Study material:
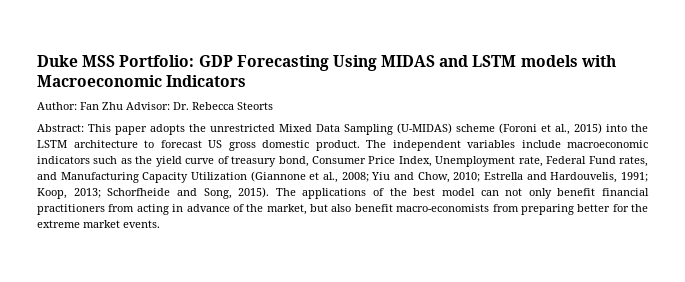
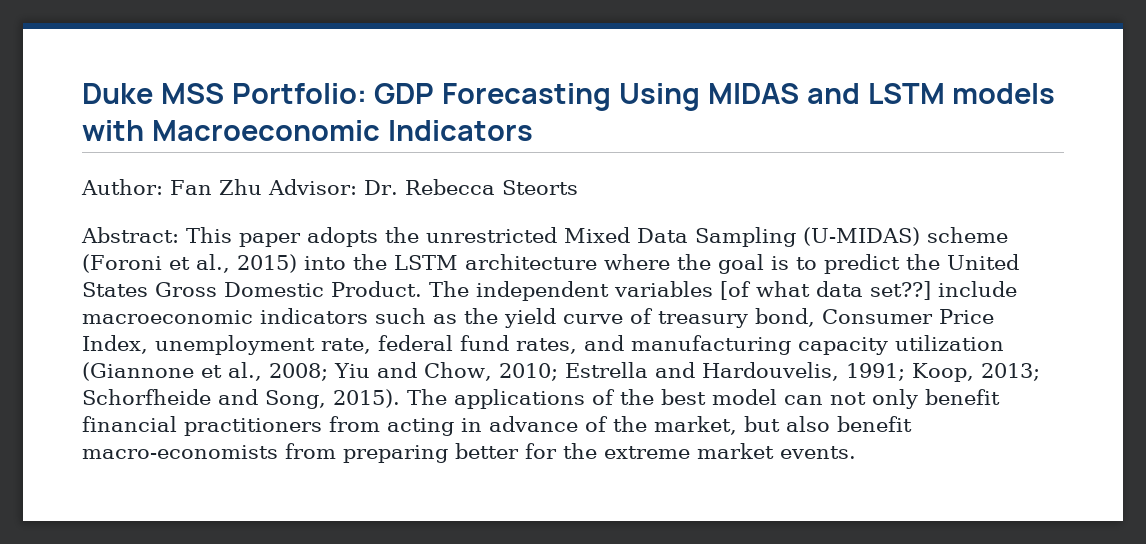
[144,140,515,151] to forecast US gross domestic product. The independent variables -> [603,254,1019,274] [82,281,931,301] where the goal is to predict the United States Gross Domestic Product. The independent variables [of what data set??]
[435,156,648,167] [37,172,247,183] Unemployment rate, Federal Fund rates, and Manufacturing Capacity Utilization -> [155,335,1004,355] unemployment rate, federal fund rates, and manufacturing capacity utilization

---

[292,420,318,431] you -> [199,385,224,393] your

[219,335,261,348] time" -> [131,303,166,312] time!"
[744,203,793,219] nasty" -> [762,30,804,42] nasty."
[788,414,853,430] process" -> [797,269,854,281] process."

==

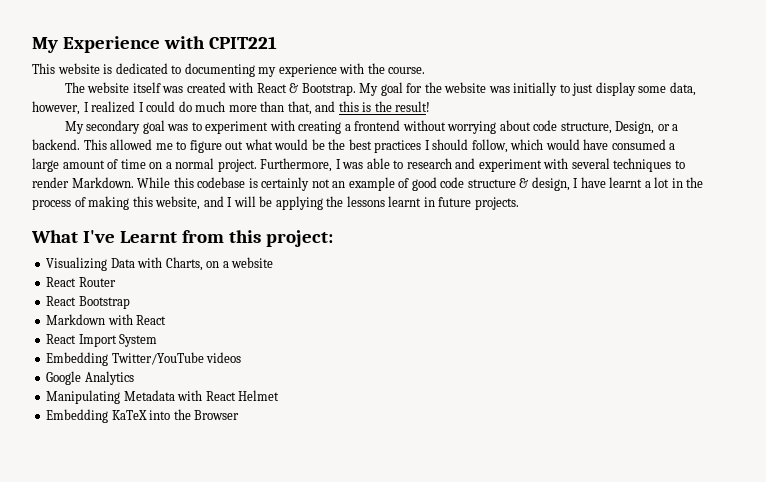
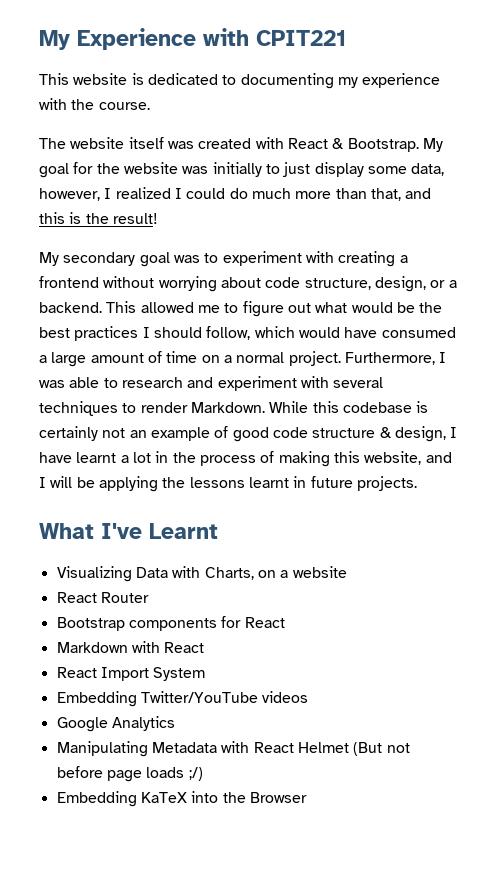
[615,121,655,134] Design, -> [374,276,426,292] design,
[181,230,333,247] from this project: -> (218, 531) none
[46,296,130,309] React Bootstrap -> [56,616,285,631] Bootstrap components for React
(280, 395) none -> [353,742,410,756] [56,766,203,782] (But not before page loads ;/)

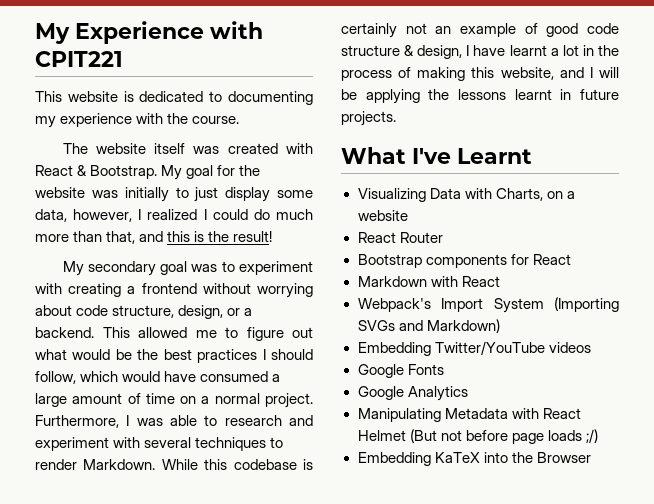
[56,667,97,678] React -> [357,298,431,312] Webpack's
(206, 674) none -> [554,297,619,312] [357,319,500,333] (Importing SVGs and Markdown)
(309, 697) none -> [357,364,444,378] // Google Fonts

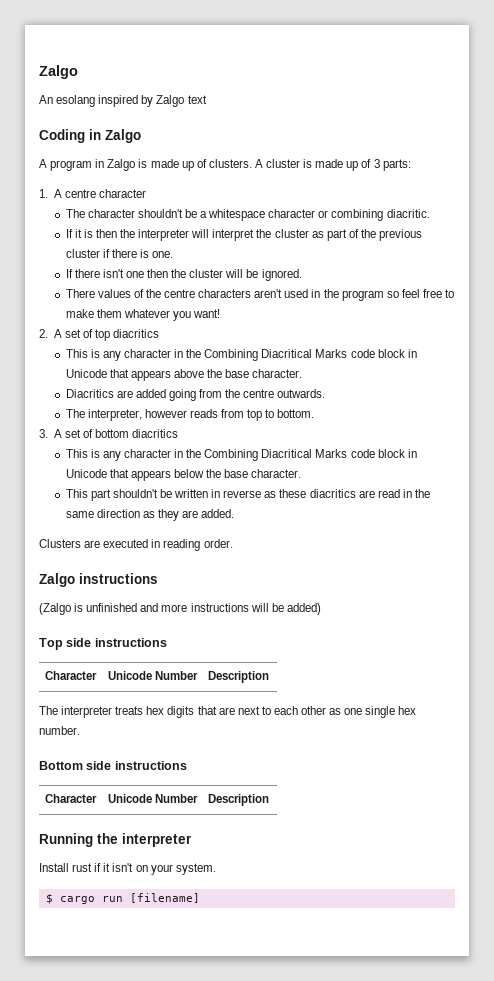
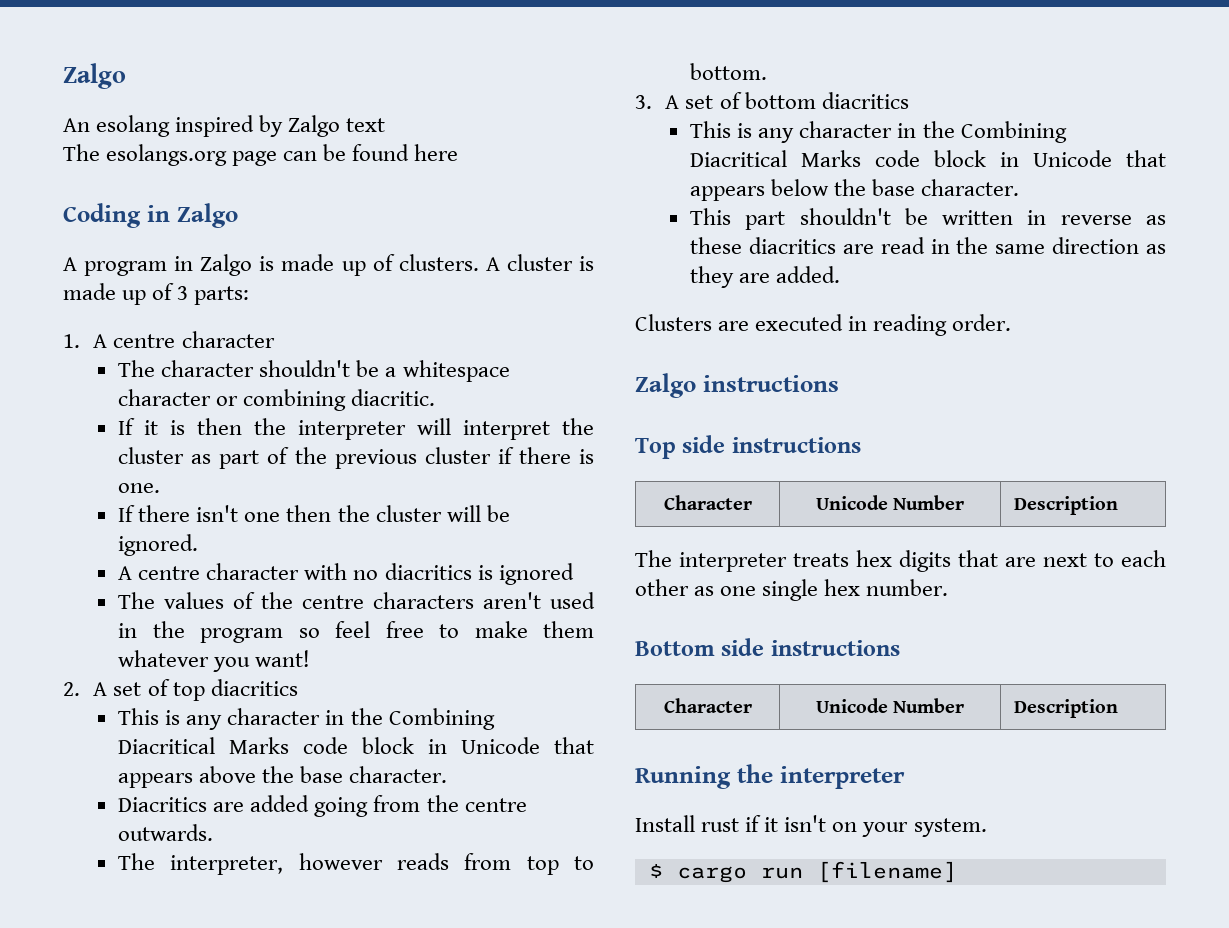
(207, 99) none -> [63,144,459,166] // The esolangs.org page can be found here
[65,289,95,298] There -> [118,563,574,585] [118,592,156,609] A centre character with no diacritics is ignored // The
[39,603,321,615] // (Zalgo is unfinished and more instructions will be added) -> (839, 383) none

Task item:
Each line in the listing above from the one containing "[144,140,515,151] to forecast" through the one containing "[435,156,648,167] [37,172,247,183] Unemployment" should be repeated exactly, and no other line.

Output:
[144,140,515,151] to forecast US gross domestic product. The independent variables -> [603,254,1019,274] [82,281,931,301] where the goal is to predict the United States Gross Domestic Product. The independent variables [of what data set??]
[435,156,648,167] [37,172,247,183] Unemployment rate, Federal Fund rates, and Manufacturing Capacity Utilization -> [155,335,1004,355] unemployment rate, federal fund rates, and manufacturing capacity utilization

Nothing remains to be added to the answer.